• Activity:
Copy out every line in the entries below that includes "padding".
[Opening Extracted data section]
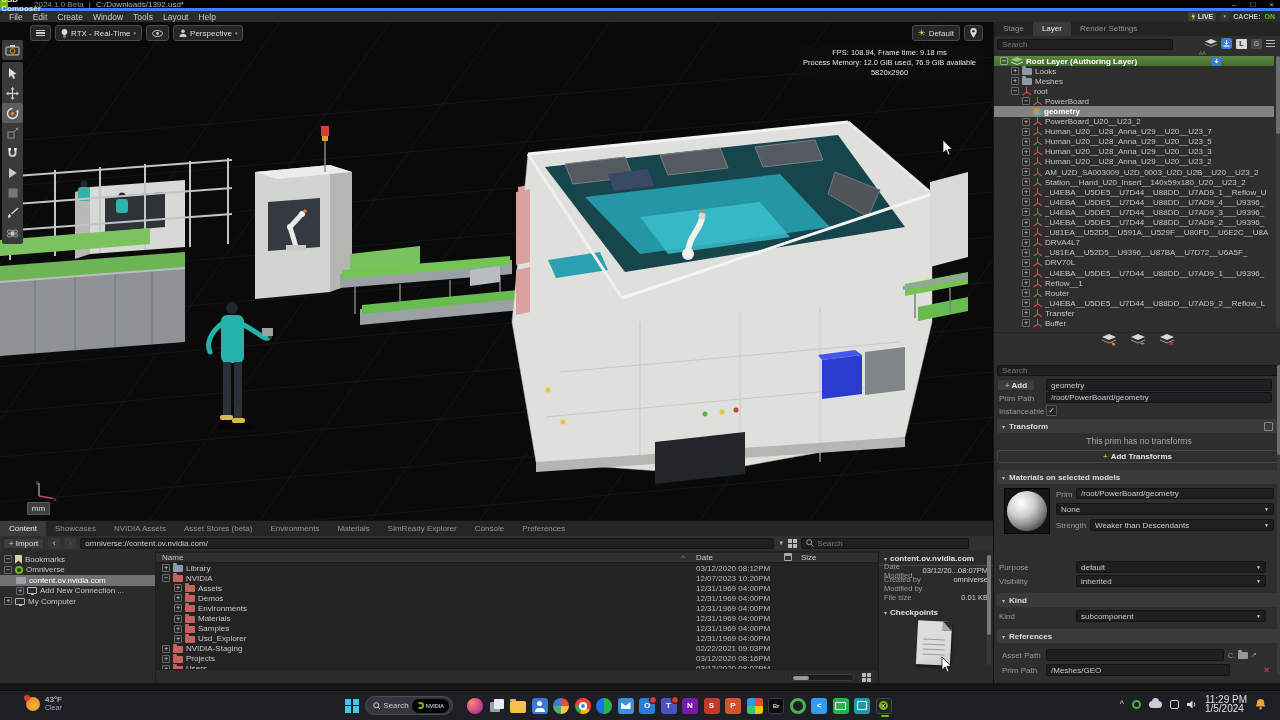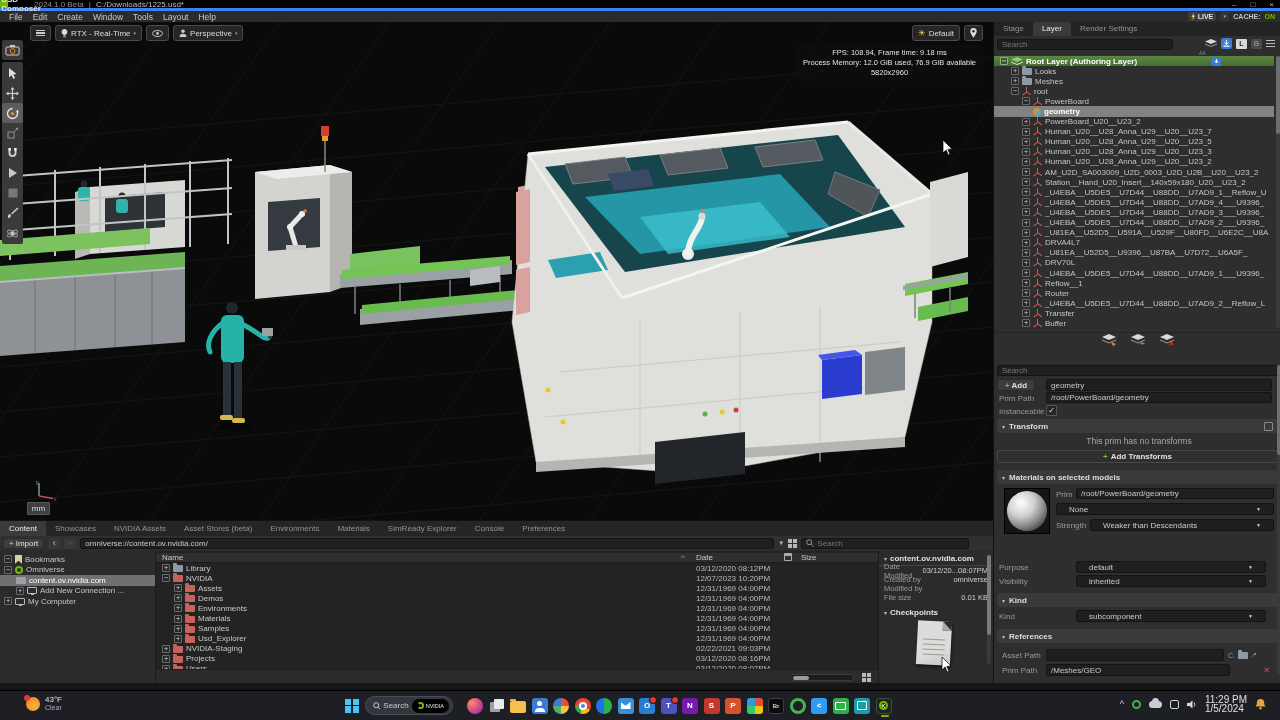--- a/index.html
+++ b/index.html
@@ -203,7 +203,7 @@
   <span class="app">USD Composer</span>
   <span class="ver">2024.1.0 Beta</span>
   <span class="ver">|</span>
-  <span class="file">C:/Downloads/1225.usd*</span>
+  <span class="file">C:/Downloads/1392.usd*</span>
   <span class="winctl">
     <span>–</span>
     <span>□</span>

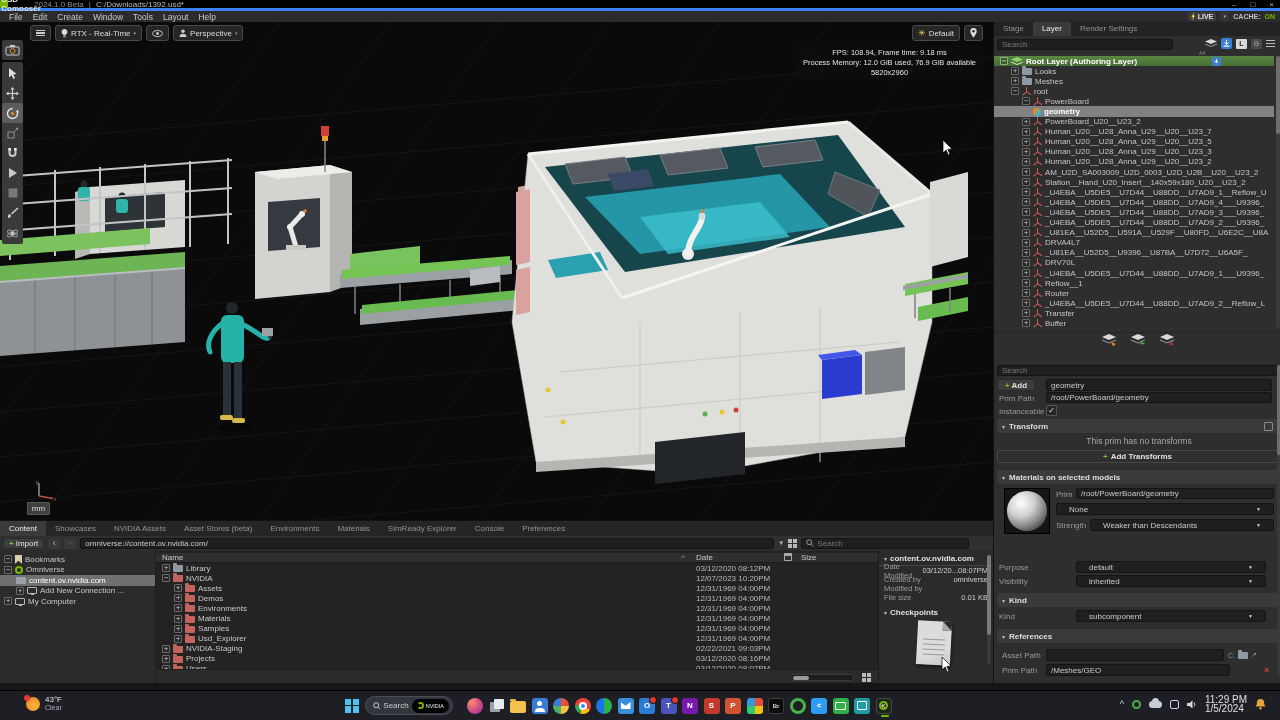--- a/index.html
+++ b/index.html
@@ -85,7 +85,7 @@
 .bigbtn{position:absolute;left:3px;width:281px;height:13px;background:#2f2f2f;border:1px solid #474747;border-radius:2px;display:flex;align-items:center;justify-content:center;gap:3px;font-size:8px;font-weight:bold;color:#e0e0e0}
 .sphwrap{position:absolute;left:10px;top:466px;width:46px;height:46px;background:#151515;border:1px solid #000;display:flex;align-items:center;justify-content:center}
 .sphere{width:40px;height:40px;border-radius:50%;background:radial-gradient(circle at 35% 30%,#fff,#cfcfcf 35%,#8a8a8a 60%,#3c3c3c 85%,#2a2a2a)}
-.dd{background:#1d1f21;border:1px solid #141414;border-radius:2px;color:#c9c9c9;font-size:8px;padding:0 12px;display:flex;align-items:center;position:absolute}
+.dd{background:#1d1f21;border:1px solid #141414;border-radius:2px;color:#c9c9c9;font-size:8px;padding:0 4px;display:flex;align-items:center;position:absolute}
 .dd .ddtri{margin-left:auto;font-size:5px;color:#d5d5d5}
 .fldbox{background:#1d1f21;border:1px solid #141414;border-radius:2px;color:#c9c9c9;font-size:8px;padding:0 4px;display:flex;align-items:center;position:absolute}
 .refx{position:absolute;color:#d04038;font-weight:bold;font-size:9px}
[Closing Extracted data section]
• Solution to this exercise:
-.dd{background:#1d1f21;border:1px solid #141414;border-radius:2px;color:#c9c9c9;font-size:8px;padding:0 12px;display:flex;align-items:center;position:absolute}
+.dd{background:#1d1f21;border:1px solid #141414;border-radius:2px;color:#c9c9c9;font-size:8px;padding:0 4px;display:flex;align-items:center;position:absolute}
 .fldbox{background:#1d1f21;border:1px solid #141414;border-radius:2px;color:#c9c9c9;font-size:8px;padding:0 4px;display:flex;align-items:center;position:absolute}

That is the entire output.